Why would you want to see a small preview of a web page before you visited it? In some cases, it doesn’t help much, especially since most of the type is usually too small to read easily. But it lets you identify favorite sites such as Wikipedia, Facebook or Amazon at a glance. And you can often quickly tell whether a site looks pleasingly professional or alarmingly cheesy, or get a sense of whether it’s a reference site, a shopping site or something else. Being able to return to results without leaving the page you’re on is a plus, too.

Axis does traditional garden-variety search and image search, but not other speciality types such as news. Yahoo says it may add additional options over time.

As usual with Yahoo search, you’re getting results based on Microsoft’s Bing index. But Yahoo has fiddled with the order of results in some instances to reflect pages that people visit most often and stay on for the longest time. It also leads some results with a box of Yahoo-generated information — such as local weather and movie listings.

Beyond the visual search feature, all forms of Axis sync bookmarks and searches with other versions, so you can start a search session on one device and pick up on another. (You need to log in for this to work, with a Yahoo, Facebook or Google account.) All also have bookmark managers which are as thumbnail-oriented as the search feature is.

Yahoo hopes that some folks will use the iPhone and iPad versions of Axis as their primary browsers. These apps are slick and fun to use, and have a few features missing in Safari, including the ability to instruct the browser to fib about which version it is — useful if you want a desktop version of a site instead of a mobile one — and to pin a page in Pinterest. They also use thumbnails to help you bop between tabs.

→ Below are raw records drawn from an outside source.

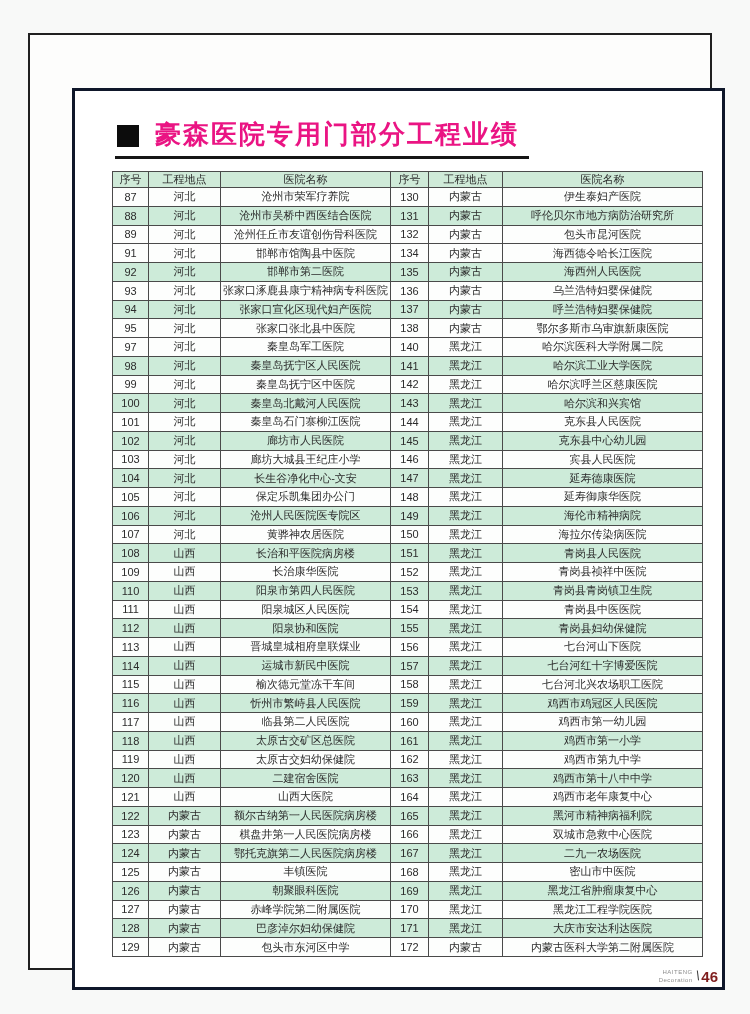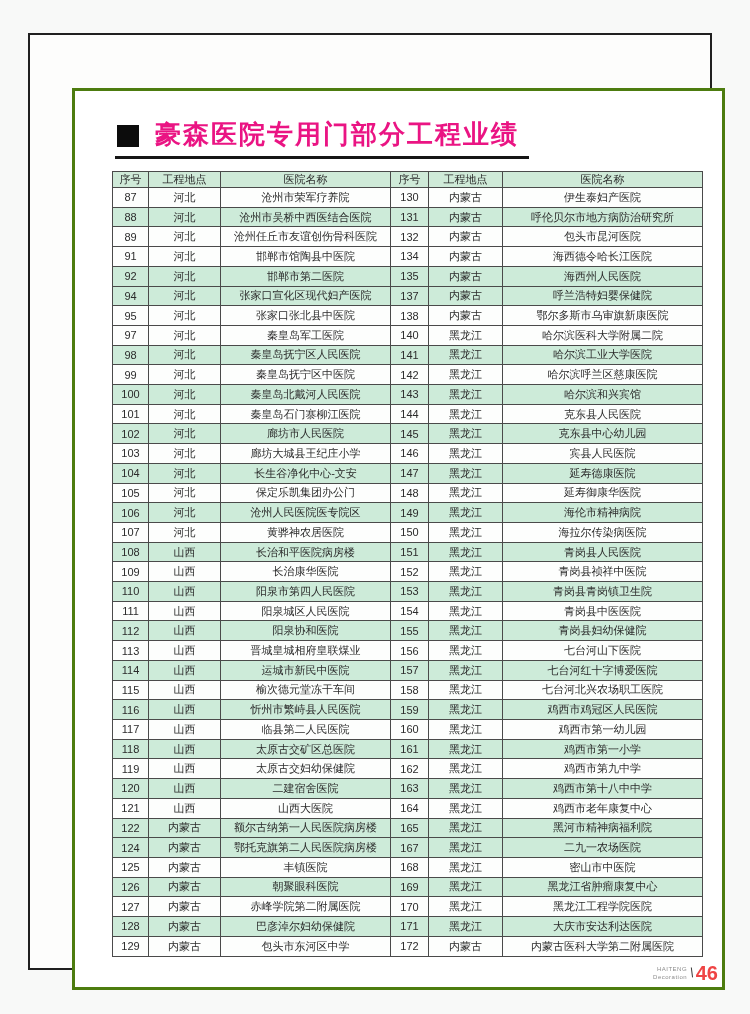"豪森医院专用门部分工程业绩" .inner-frame { border: 3px solid #4d7c0f -> 3px solid #0f172a }
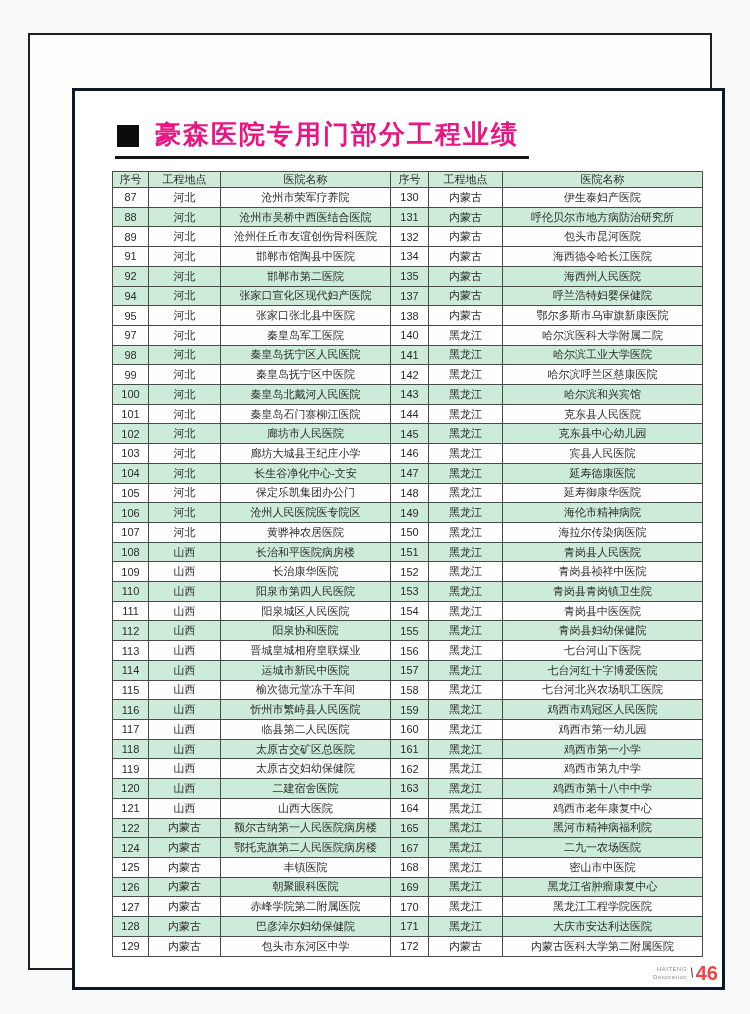"93" tr.row-even { html: none -> <tr> <td>93</td> <td>河北</td> <td>张家口涿鹿县康宁精神病专科医院</td> <td>136</td> <td>内蒙古</td> <td>乌兰浩特妇婴保健院</td> </tr> }
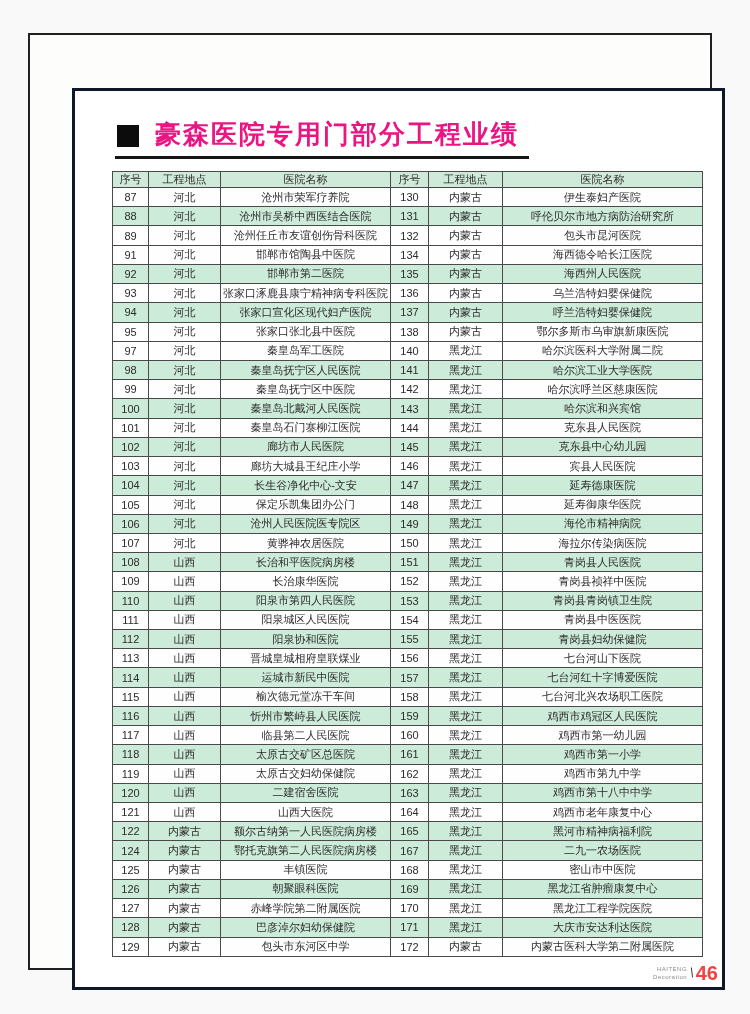"123" tr.row-even { html: none -> <tr> <td>123</td> <td>内蒙古</td> <td>棋盘井第一人民医院病房楼</td> <td>166</td> <td>黑龙江</td> <td>双城市急救中心医院</td> </tr> }
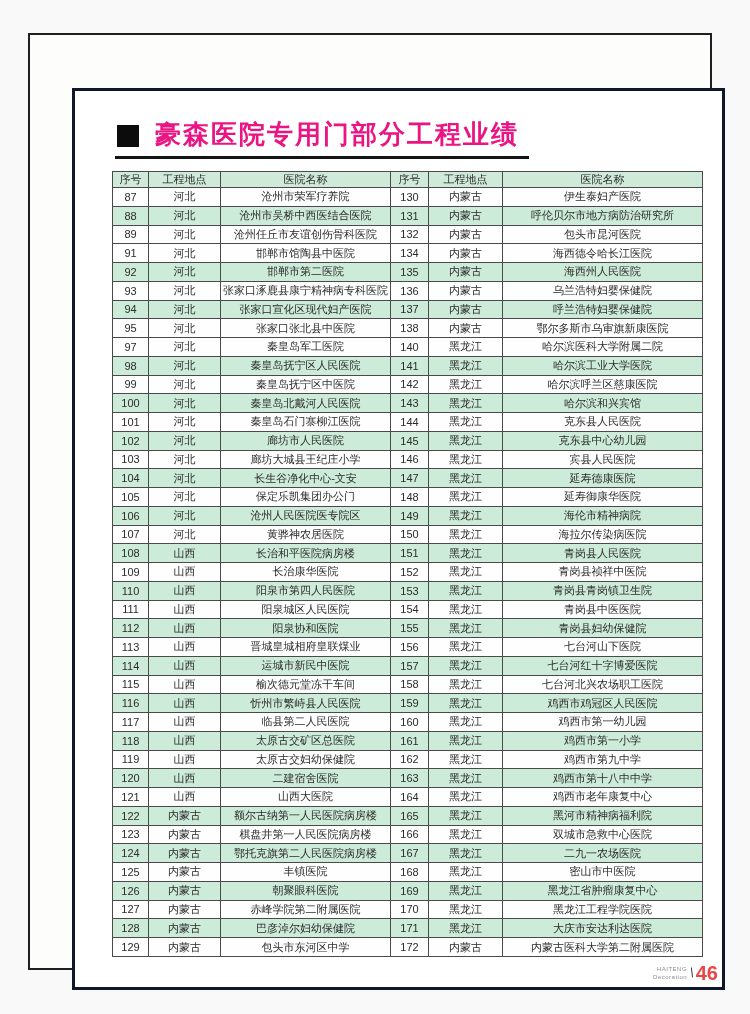"46" .pagenum { color: #ef4444 -> #7f1d1d; font-size: 20px -> 15px }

Overall, though, they’re pretty basic browsers. You give up Safari’s Reader option for streamlining pages and its private browsing mode. And as with all alternative iOS browsers, you can’t set Axis as the default browser. Yahoo says it plans to add more features over time, and is contemplating putting Axis on other mobile platforms such as Android.

I’m not sure why Launch is calling Axis a “Chrome killer” — it’s not even a full-blown browser — but by eliminating the much-disparaged blue links rather than supplementing them with other types of information, it’s doing something pretty daring. It’s worth checking out, whether or not you’ve used Yahoo search lately, and even if you, like me, aren’t a blue-link hater.